Published Dec 18, 2007 11:51 PM

In the months after the autumn 2001 imperialist military invasion, a rash of gay-bashing and gay-baiting articles about Afghanistan appeared in the U.S. and British corporate media.

Many of these articles purported to analyze sexualities and genders and the organization of the sexes in Afghanistan.

In some of the coverage, "experts"—who are not Afghan—focused on sexual and social organization in Pashtun culture, the majority culture in Afghanistan, as though it was the only culture. Other non-Afghan "authorities" didn't differentiate between the diverse cultures in that ancient land, including the Durrani, Ghilzai, Wardak, Jaji, Tani, Jadran, Mangal, Khugiani, Kuchi, Safi, Mohmand and Shinwari; or Uzbek or Arab. Most reports did not differentiate between peoples of the lowlands and those in the mountain ranges. Or between peoples who lead nomadic lives, and those who dwell in crowded cities. And speculations only focused on same-sexuality between male-bodied individuals.

Colonialism and imperialism have always studied the cultures they sought to conquer and destroy. The job of embedded anthropologists is ultimately always to claim cultural superiority—the rotten plank on which white-supremacist ideologues stand.

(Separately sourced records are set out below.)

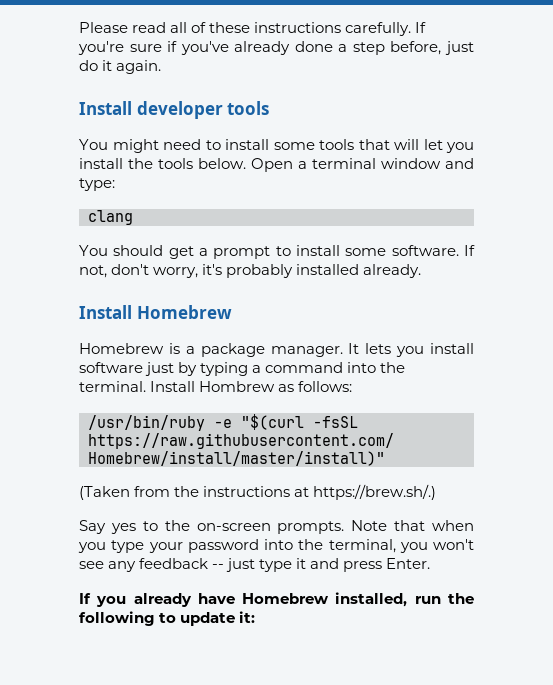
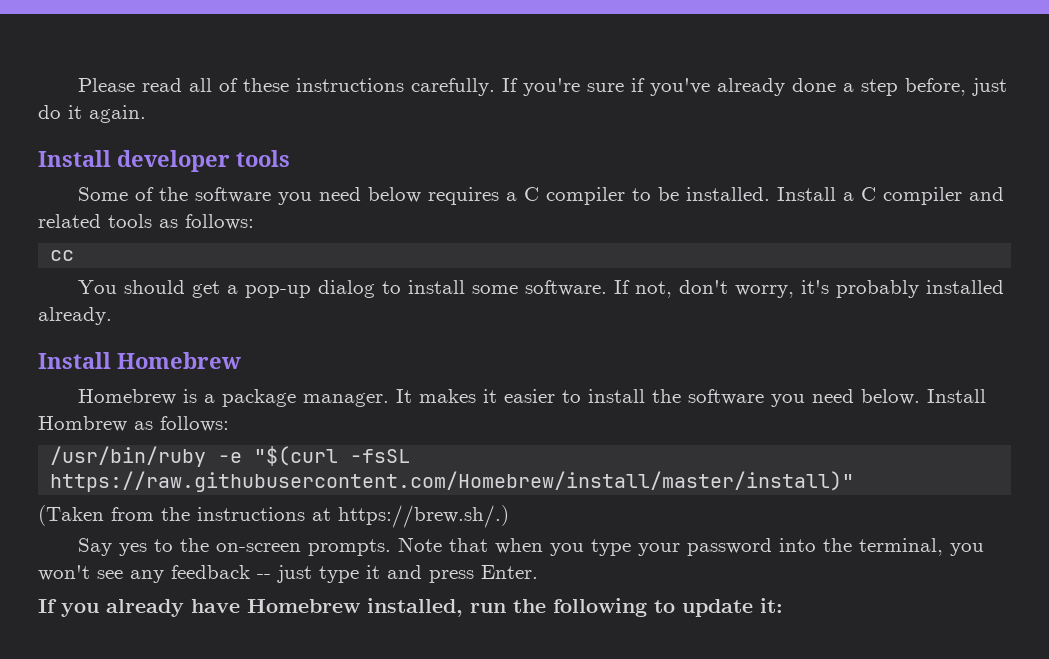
- You might need to install some tools that will let you install the tools below. Open a terminal window and type:
- clang
+ Some of the software you need below requires a C compiler to be installed. Install a C compiler and related tools as follows:
+ cc
- You should get a prompt to install some software.
+ You should get a pop-up dialog to install some software.
- It lets you install software just by typing a command into the terminal.
+ It makes it easier to install the software you need below.

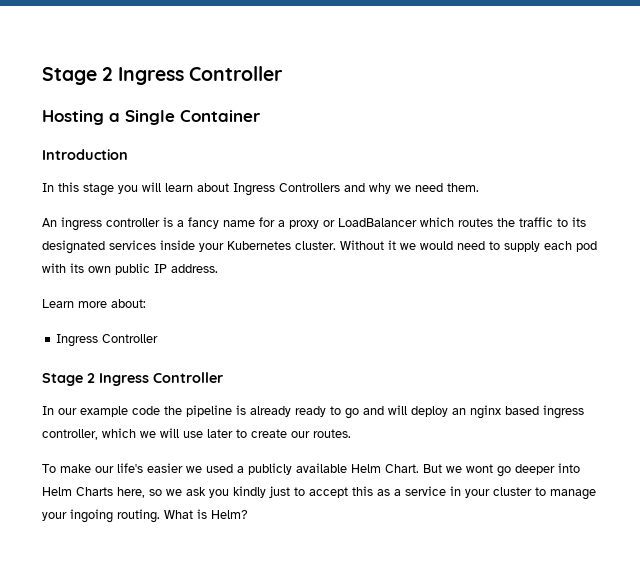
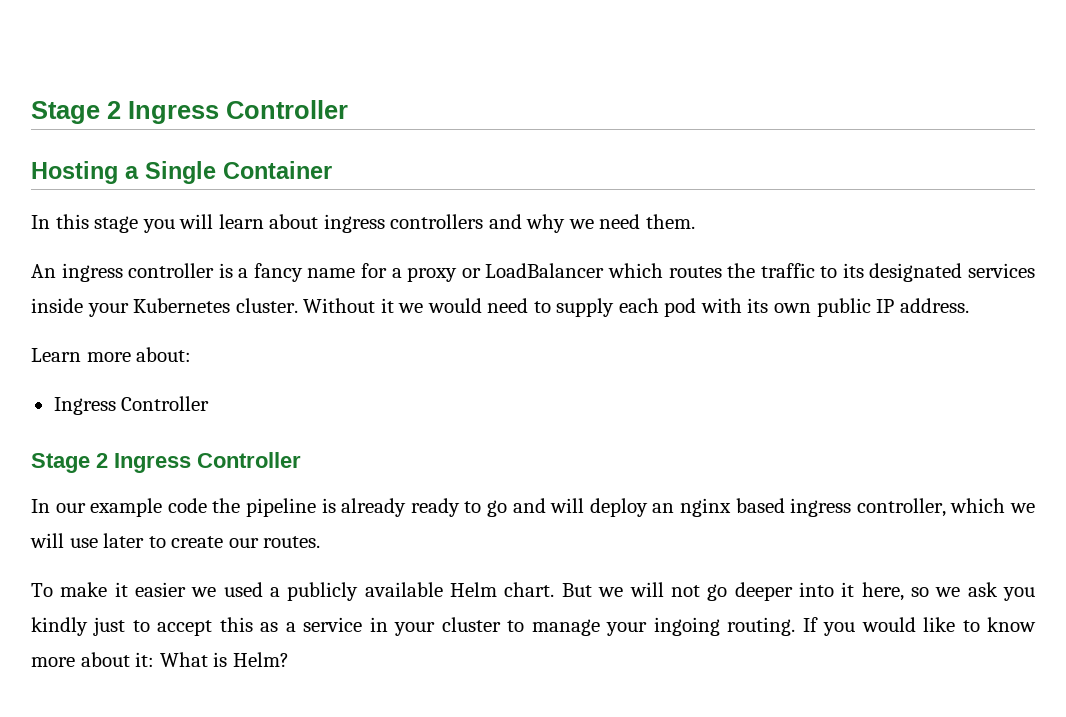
- Introduction
- In this stage you will learn about Ingress Controllers and why we need them.
+ In this stage you will learn about ingress controllers and why we need them.
- To make our life's easier we used a publicly available Helm Chart.
+ To make it easier we used a publicly available Helm chart.
- But we wont go deeper into Helm Charts here, so we ask you kindly just to accept this as a service in your cluster to manage your ingoing routing.
+ But we will not go deeper into it here, so we ask you kindly just to accept this as a service in your cluster to manage your ingoing routing.
- What is Helm?
+ If you would like to know more about it: What is Helm?

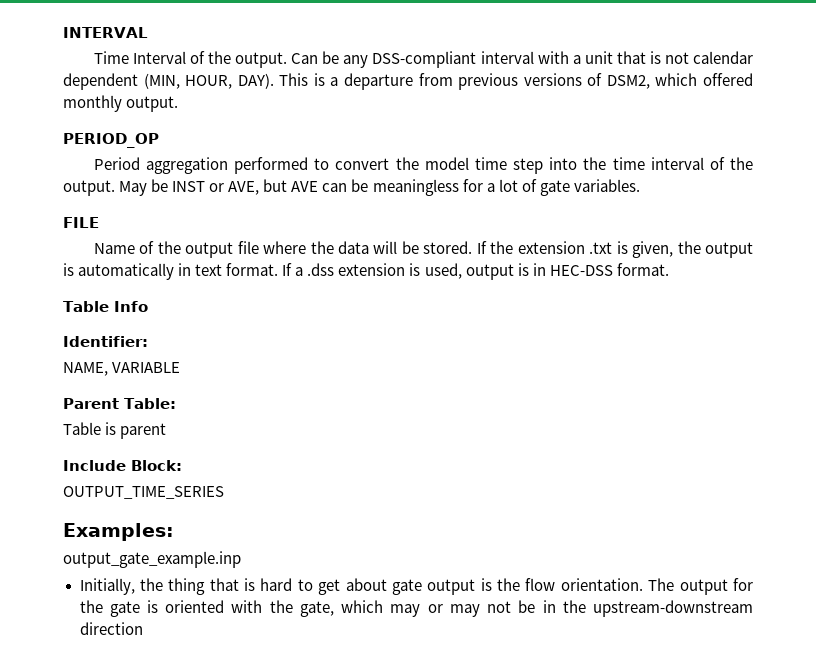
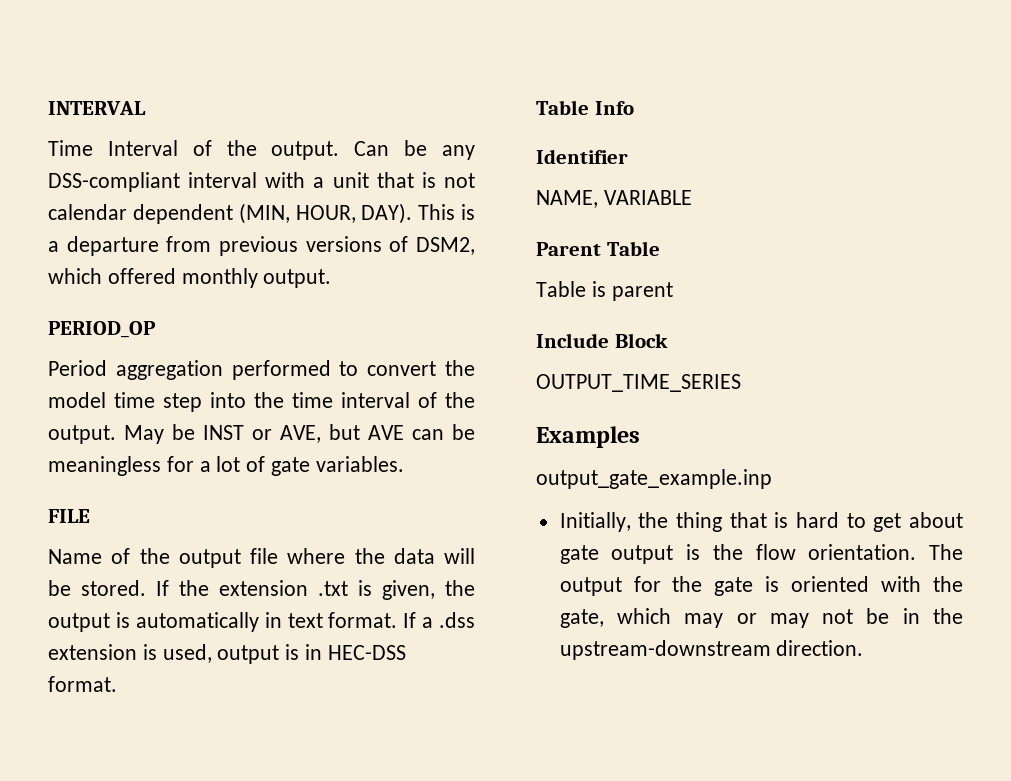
- Identifier:
+ Identifier
- Parent Table:
+ Parent Table
- Include Block:
+ Include Block
- Examples:
+ Examples
- The output for the gate is oriented with the gate, which may or may not be in the upstream-downstream direction
+ The output for the gate is oriented with the gate, which may or may not be in the upstream-downstream direction.

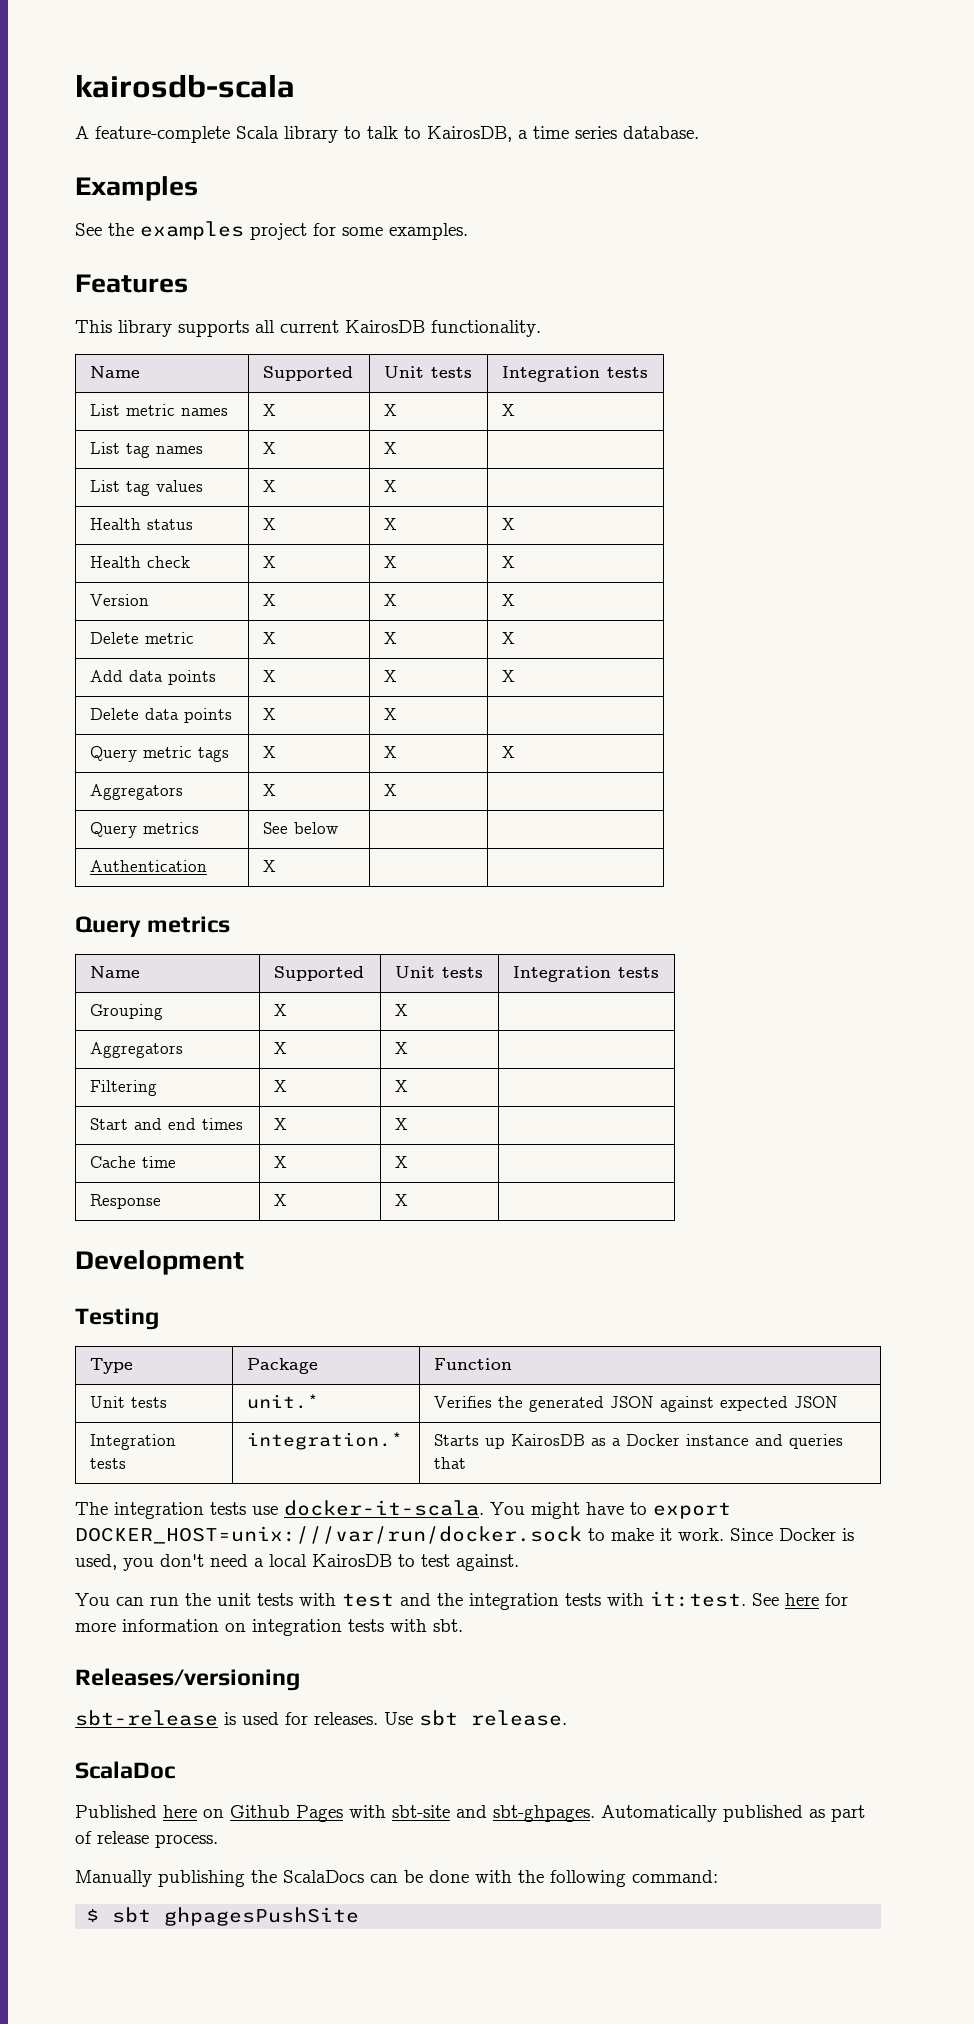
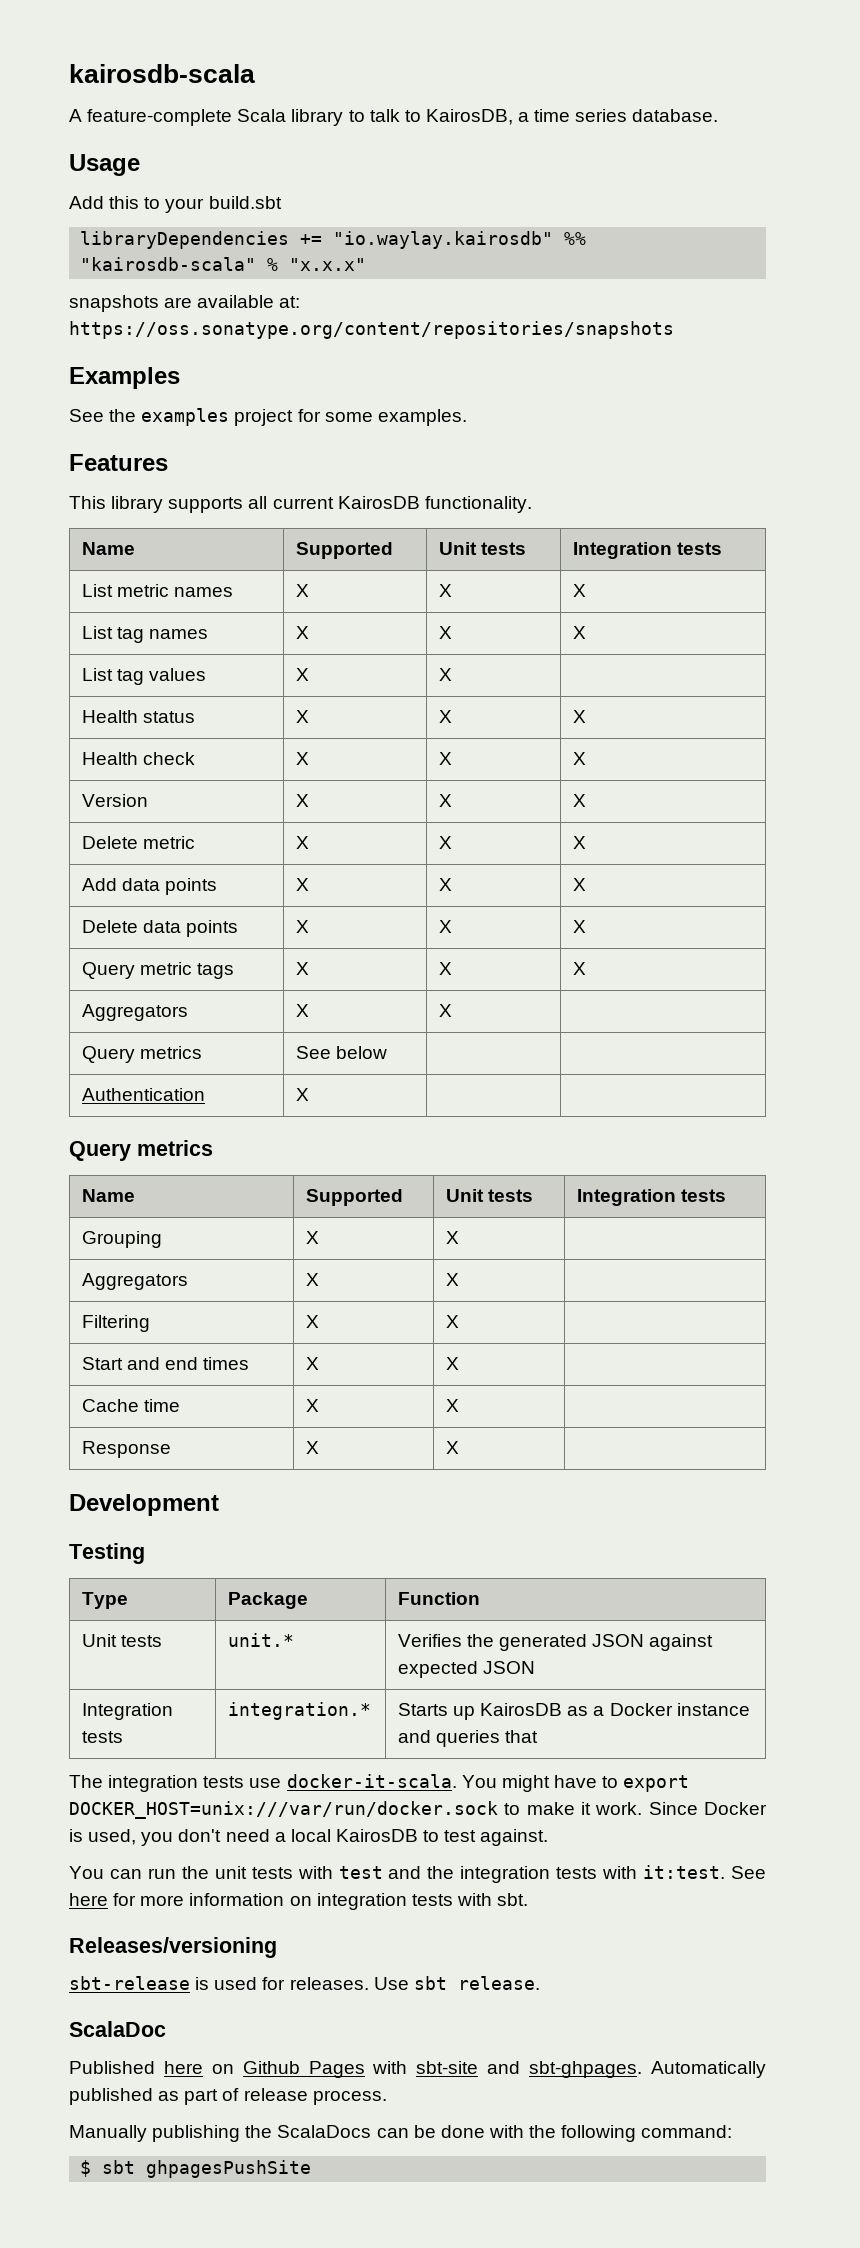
+ Usage
+ Add this to your build.sbt
+ libraryDependencies += "io.waylay.kairosdb" %% "kairosdb-scala" % "x.x.x"
+ snapshots are available at: https://oss.sonatype.org/content/repositories/snapshots
- List tag names | X | X |
+ List tag names | X | X | X
- Delete data points | X | X |
+ Delete data points | X | X | X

Not a word coming from the imperialist occupiers about Afghan cultures has any validity. Some of the most bigoted theories these articles rehash and spew about same-sex love and gender expression, and their relation to women's oppression, do need to be exposed and combated.
Imperial anthropology

The organization of the sexes, socially accepted sexualities and gender expressions in Afghanistan are rooted in that country's ancient history, and are not the same as in the U.S. or Britain. The existence of other forms of social organization and sexual and gender expression challenges the biological determinists who argue that sexuality is genetically fixed in the human species.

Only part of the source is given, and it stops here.